Турецкий гамбит | страница 43



— Вы прямо описываете какой-то фаланстер, а турецкий муж у вас получается вроде Шарля Фурье, — не выдержала Варя. — Не лучше ли дать женщине возможность самой зарабатывать на жизнь, чем держать ее на положении рабыни?

— Восточное общество медлительно и не склонно к переменам, мадемуазель Барбара, — почтительно ответил француз, так мило произнеся ее имя, что сердиться на него стало совершенно невозможно. — В нем очень мало рабочих мест, за каждое приходится сражаться, и женщине конкуренции с мужчинами не выдержать. К тому же жена вовсе не рабыня. Если муж ей не по нраву, она всегда может вернуть себе свободу. Для этого достаточно создать своему благоверному такую невыносимую жизнь, чтобы он в сердцах воскликнул при свидетелях: «Ты мне больше не жена!» Согласитесь, что довести мужа до такого состояния совсем нетрудно. После этого можно забирать свои вещи и уходить. Развод на Востоке прост, не то что на Западе. К тому же получается, что муж одинок, а женщины представляют собой целый коллектив. Стоит ли удивляться, что истинная власть принадлежит гарему, а вовсе не его владельцу? Главные лица в Османской империи не султан и великий везир, а мать и любимая жена падишаха. Ну и, разумеется, кизляр-агази — главный евнух гарема.
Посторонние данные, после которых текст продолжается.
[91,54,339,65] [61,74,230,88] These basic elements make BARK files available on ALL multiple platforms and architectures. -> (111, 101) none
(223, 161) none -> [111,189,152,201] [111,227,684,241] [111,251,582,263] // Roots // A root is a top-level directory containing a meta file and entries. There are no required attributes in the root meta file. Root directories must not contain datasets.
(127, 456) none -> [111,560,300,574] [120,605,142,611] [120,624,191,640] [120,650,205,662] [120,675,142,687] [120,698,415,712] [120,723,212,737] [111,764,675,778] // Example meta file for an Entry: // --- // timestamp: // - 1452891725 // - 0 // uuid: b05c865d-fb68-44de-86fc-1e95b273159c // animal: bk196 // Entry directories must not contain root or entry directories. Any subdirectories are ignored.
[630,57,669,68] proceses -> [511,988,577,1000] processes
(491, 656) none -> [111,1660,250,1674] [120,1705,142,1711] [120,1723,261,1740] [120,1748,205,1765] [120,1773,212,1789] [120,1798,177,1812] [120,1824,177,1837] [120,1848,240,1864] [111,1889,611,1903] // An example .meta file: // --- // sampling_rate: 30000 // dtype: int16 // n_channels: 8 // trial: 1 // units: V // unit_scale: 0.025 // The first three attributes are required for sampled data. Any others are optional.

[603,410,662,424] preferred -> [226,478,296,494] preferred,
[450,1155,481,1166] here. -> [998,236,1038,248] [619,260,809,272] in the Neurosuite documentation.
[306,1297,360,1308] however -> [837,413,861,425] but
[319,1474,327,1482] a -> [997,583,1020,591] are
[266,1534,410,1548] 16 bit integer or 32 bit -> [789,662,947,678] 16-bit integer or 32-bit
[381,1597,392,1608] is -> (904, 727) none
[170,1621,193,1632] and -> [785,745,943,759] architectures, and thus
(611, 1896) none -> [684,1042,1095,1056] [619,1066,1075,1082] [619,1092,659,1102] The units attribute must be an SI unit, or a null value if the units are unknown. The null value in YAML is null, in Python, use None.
— А сколько все-таки султану дозволено иметь жен? — спросил Перепелкин и виновато покосился на Соболева. — Я только так, для познавательности спрашиваю.

— Как и любому правоверному, четыре. Однако кроме полноправных жен у падишаха есть еще икбал — нечто вроде фавориток — и совсем юные гедикли, «девы, приятные глазу», претендентки на роль икбал.

— Ну, так-то лучше, — удовлетворенно кивнул Лукан и подкрутил ус, когда Варя смерила его презрительным взглядом.

Соболев (тоже хорош) плотоядно спросил:

— Но ведь кроме жен и наложниц есть еще рабыни?

— Все женщины султана — рабыни, но лишь до тех пор, пока не родился ребенок. Тогда мать сразу получает титул принцессы и начинает пользоваться всеми подобающими привилегиями. Например, всесильная султанша Бесма, мать покойного Абдул-Азиса, в свое время была простой банщицей, но так успешно мылила Мехмеда II, что он сначала взял ее в наложницы, а потом сделал любимой женой. У женщин в Турции возможности для карьеры поистине неограниченны.

— Однако, должно быть, чертовски утомительно, когда у тебя на шее висит такой обоз, — задумчиво произнес один из журналистов. — Пожалуй, это уж чересчур.

— Некоторые султаны тоже приходили к такому заключению, — улыбнулся д'Эвре. — Ибрагиму I, например, ужасно надоели все его жены. Ивану Грозному или Генриху VIII в такой ситуации было проще — старую жену на плаху или в монастырь, и можно брать новую. Но как быть, если у тебя целый гарем?